What the task requires:
Reproduce the entries in full and exactly. Pictures stay out.

Start of Information shown

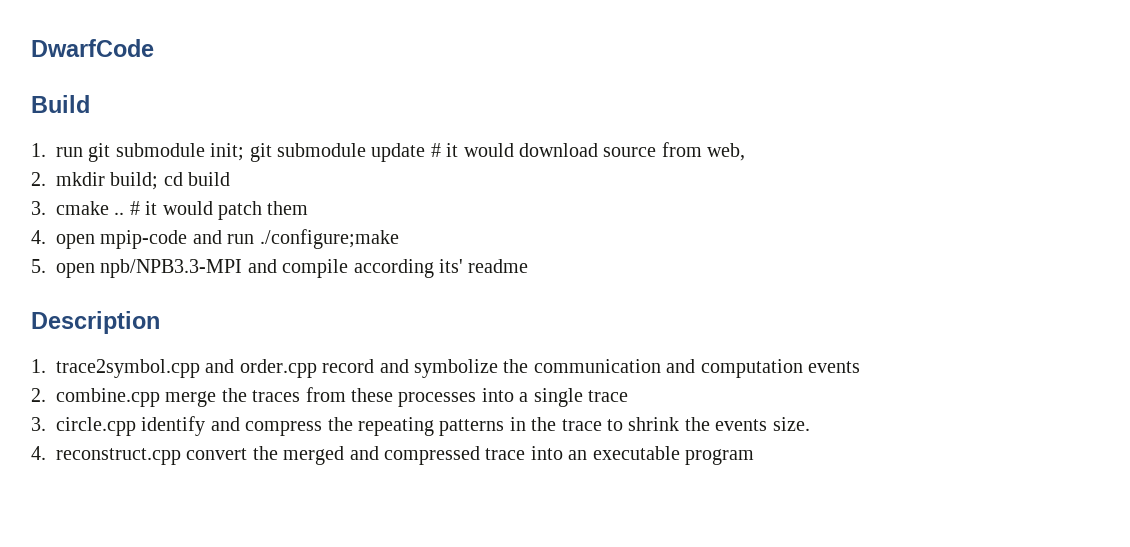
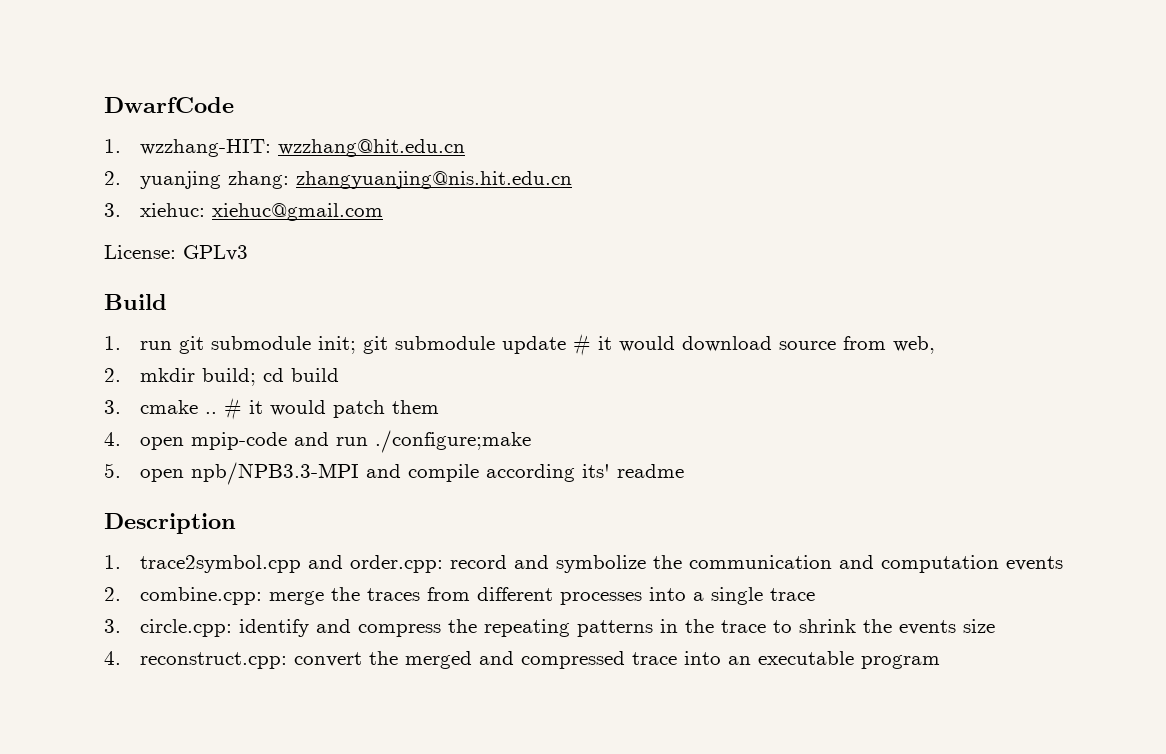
(154, 48) none -> [104,139,466,157] [104,171,573,189] [104,203,384,221] [104,245,248,261] // 1. wzzhang-HIT: wzzhang@hit.edu.cn // 2. yuanjing zhang: zhangyuanjing@nis.hit.edu.cn // 3. xiehuc: xiehuc@gmail.com // License: GPLv3
[239,359,317,378] order.cpp -> [350,555,444,573] order.cpp:
[56,388,160,407] combine.cpp -> [140,587,263,605] combine.cpp:
[351,388,393,402] these -> [477,587,554,601] different
[56,417,136,436] circle.cpp -> [140,619,233,637] circle.cpp:
[772,417,810,431] [31,446,181,465] size. // 4. reconstruct.cpp -> [963,619,996,633] [104,651,288,669] size // 4. reconstruct.cpp:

End of Information shown

Completed exercise:
(154, 48) none -> [104,139,466,157] [104,171,573,189] [104,203,384,221] [104,245,248,261] // 1. wzzhang-HIT: wzzhang@hit.edu.cn // 2. yuanjing zhang: zhangyuanjing@nis.hit.edu.cn // 3. xiehuc: xiehuc@gmail.com // License: GPLv3
[239,359,317,378] order.cpp -> [350,555,444,573] order.cpp:
[56,388,160,407] combine.cpp -> [140,587,263,605] combine.cpp:
[351,388,393,402] these -> [477,587,554,601] different
[56,417,136,436] circle.cpp -> [140,619,233,637] circle.cpp:
[772,417,810,431] [31,446,181,465] size. // 4. reconstruct.cpp -> [963,619,996,633] [104,651,288,669] size // 4. reconstruct.cpp:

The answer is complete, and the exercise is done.